Image comparison data:
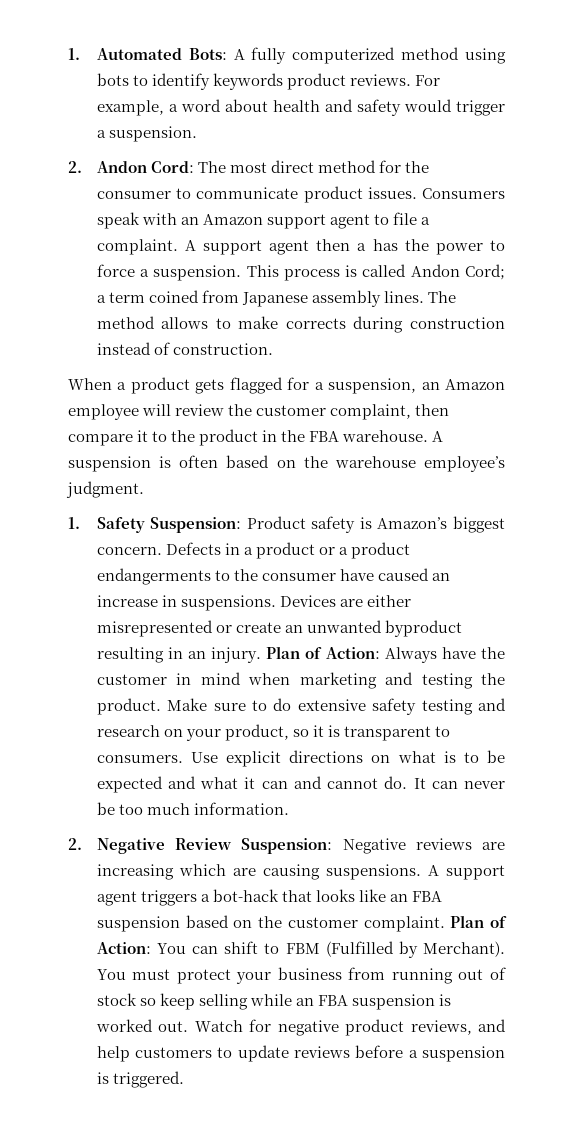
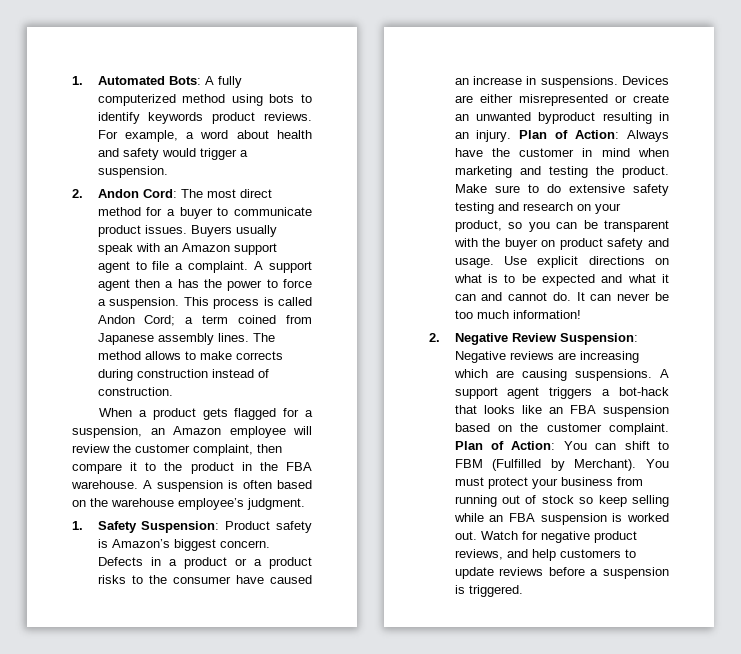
- 2. Andon Cord: The most direct method for the consumer to communicate product issues.
+ 2. Andon Cord: The most direct method for a buyer to communicate product issues.
- Consumers speak with an Amazon support agent to file a complaint.
+ Buyers usually speak with an Amazon support agent to file a complaint.
- Defects in a product or a product endangerments to the consumer have caused an increase in suspensions.
+ Defects in a product or a product risks to the consumer have caused an increase in suspensions.
- Make sure to do extensive safety testing and research on your product, so it is transparent to consumers.
+ Make sure to do extensive safety testing and research on your product, so you can be transparent with the buyer on product safety and usage.
- It can never be too much information.
+ It can never be too much information!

**WHAT IS EXPECTED:**
Locate the line with "safety and usage." in the entries above; extract it and every line after it, verbatim.

**WRITTEN SOLUTION:**
+ Make sure to do extensive safety testing and research on your product, so you can be transparent with the buyer on product safety and usage.
- It can never be too much information.
+ It can never be too much information!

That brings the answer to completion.